Quick: Give me a definition of credit default swaps, and do it in a way that an idiot like me can understand.
Can't do it, can you?
Don't worry -- you're not alone. The notoriously complex investment vehicles remain a mystery to many folks in the financial world, but regulators are trying change that.
The SEC wants to make credit default swaps more transparent by running the previously unregulated investments through a centralized clearinghouse. That role will be played by the British firm LCH.Clearnet Ltd. SEC Chairman Christopher Cox called the move "an important step in our efforts to add transparency and structure to the opaque and unregulated multi-trillion-dollar credit default swaps market."
The swaps are being blamed by many for causing financial havok throughout the world. But how?
The Associated Press describes credit default swaps as "commonly used contracts to insure against the default of financial instruments such as bonds and corporate debt. But they also are bought and sold as bets against bond defaults. ... They played a prominent role in the credit crisis that brought the downfall of Lehman Brothers Holdings Inc., a government rescue plan for giant insurer (AIG), and Merrill Lynch & Co. selling itself to Bank of America Corp."
OK, that's clear as mud.
Let's try this National Public Radio podcast instead. Alex Blumberg offers this explanation:
"Let's say there's a guy named Frank and he has a life insurance policy. When he dies, the beneficiary gets a million dollars. Now imagine a whole bunch of other people saying, 'I want a million dollars if he dies, too.' And so they take out life insurance policies on Frank. Now imagine Frank dies, and all those people bought their policies from the same company. That company, more or less, was AIG."
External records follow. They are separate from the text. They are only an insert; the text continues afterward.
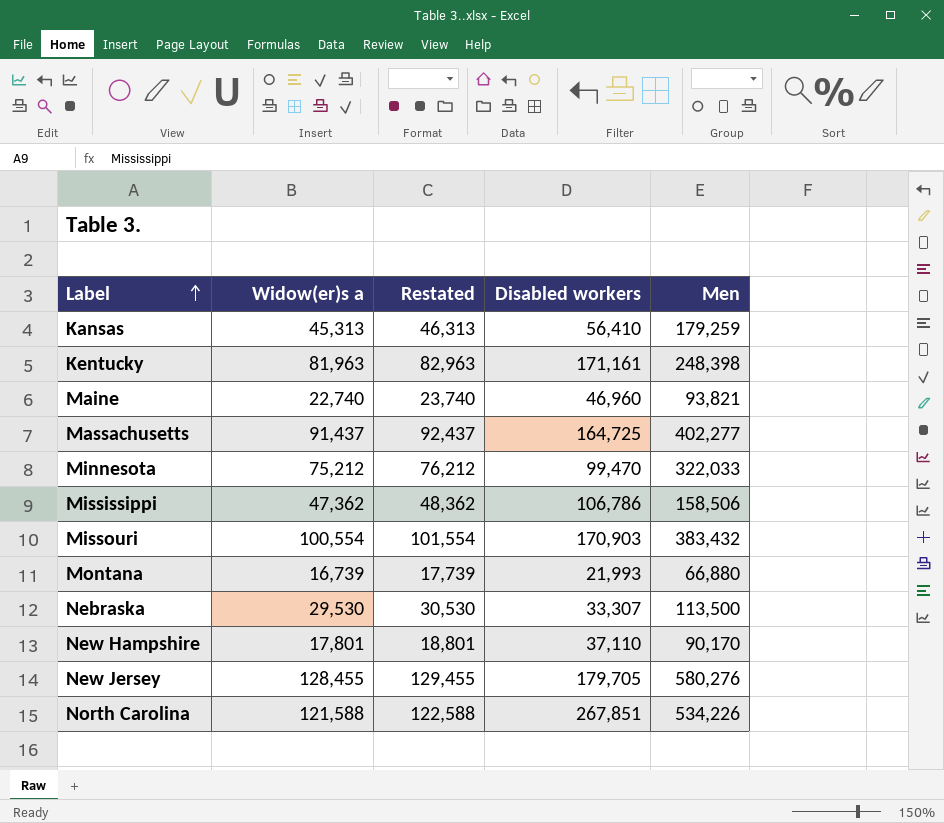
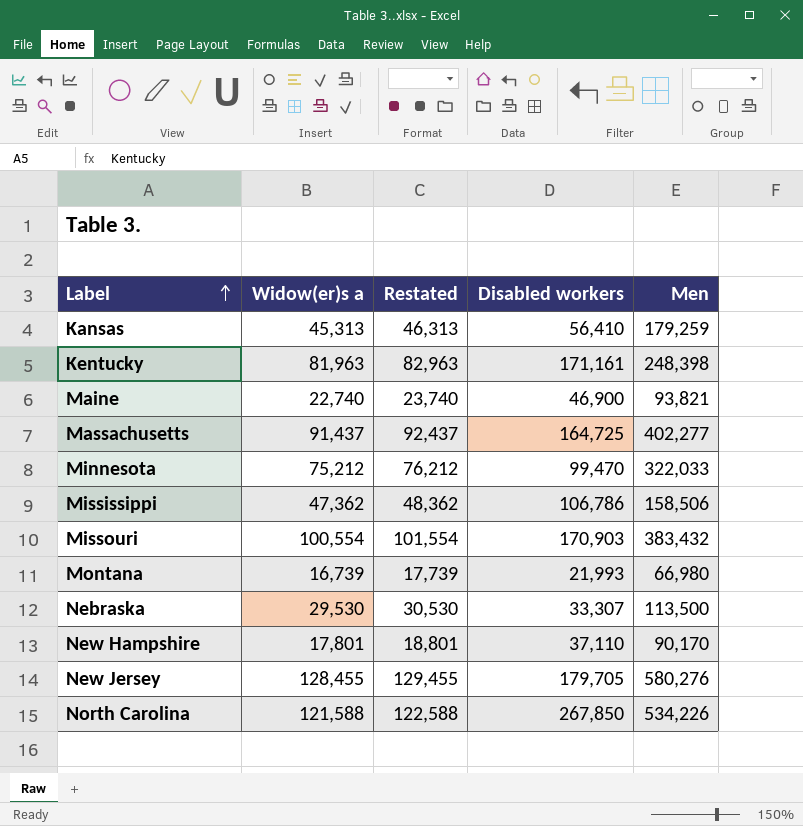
Maine | Disabled workers: 46,960 -> 46,900
Montana | Men: 66,880 -> 66,980
North Carolina | Disabled workers: 267,851 -> 267,850

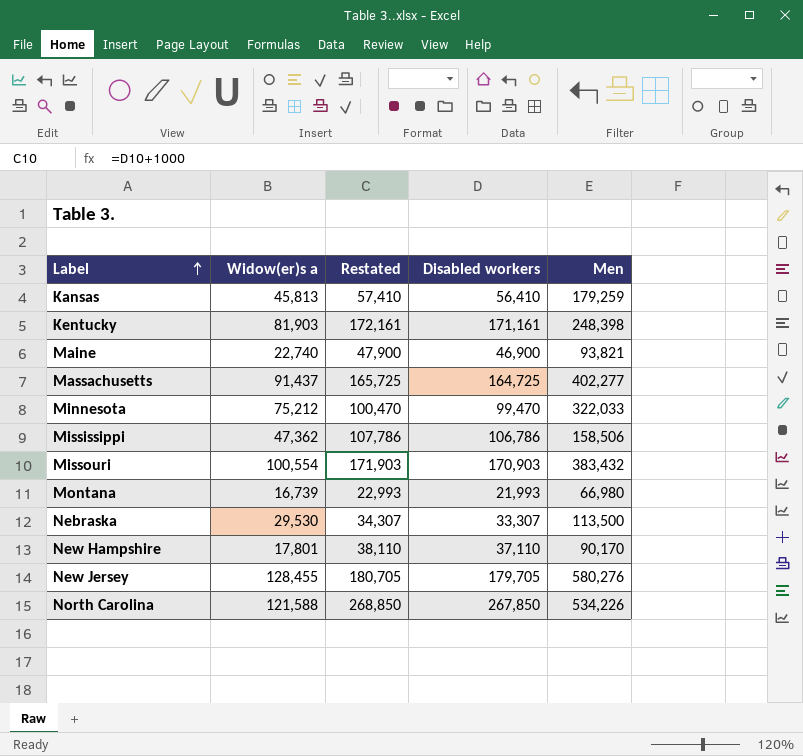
column Restated | formula: [Widow(er)s a] + 1000 -> [Disabled workers] + 1000
Kansas | Widow(er)s a: 45,313 -> 45,813
Kentucky | Widow(er)s a: 81,963 -> 81,903

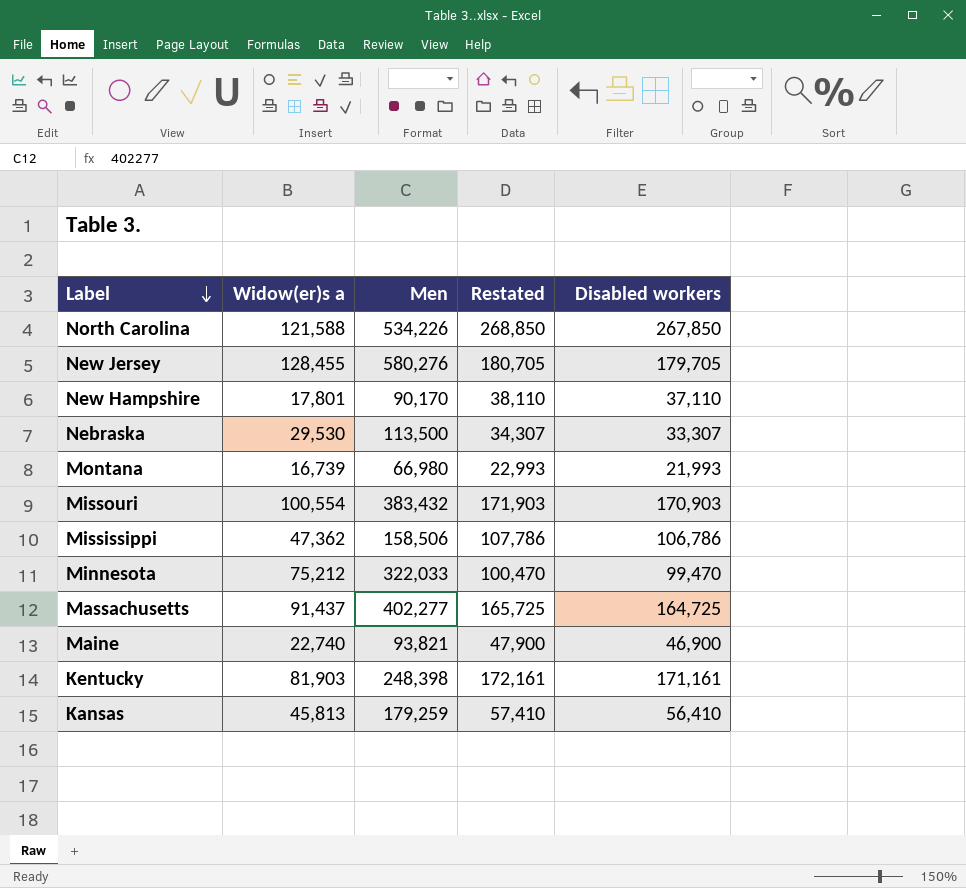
row order: Label ascending -> Label descending
column Men | position: 5 -> 3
So the swaps were intended to act as insurance against the default of financial instruments. Somewhere along the way, though, they morphed into a form of speculation. That, says Blumberg, is where the trouble began.
The podcast casts suspicion directly on the lack of transparency surrounding the swaps. One expert told Blumberg that everything would have been fine "if everyone in the chain knew the financial stability of everyone else in the chain. The problem, however, is that every deal is private, so they don't know. ... This lack of information is what has been causing huge problems."
Enter the SEC and its centralized clearinghouse. And with Cox admitting that "more needs to be done in this area legislatively," there likely will be even more regulation down the road.
It's just one more lesson that we've learned too late.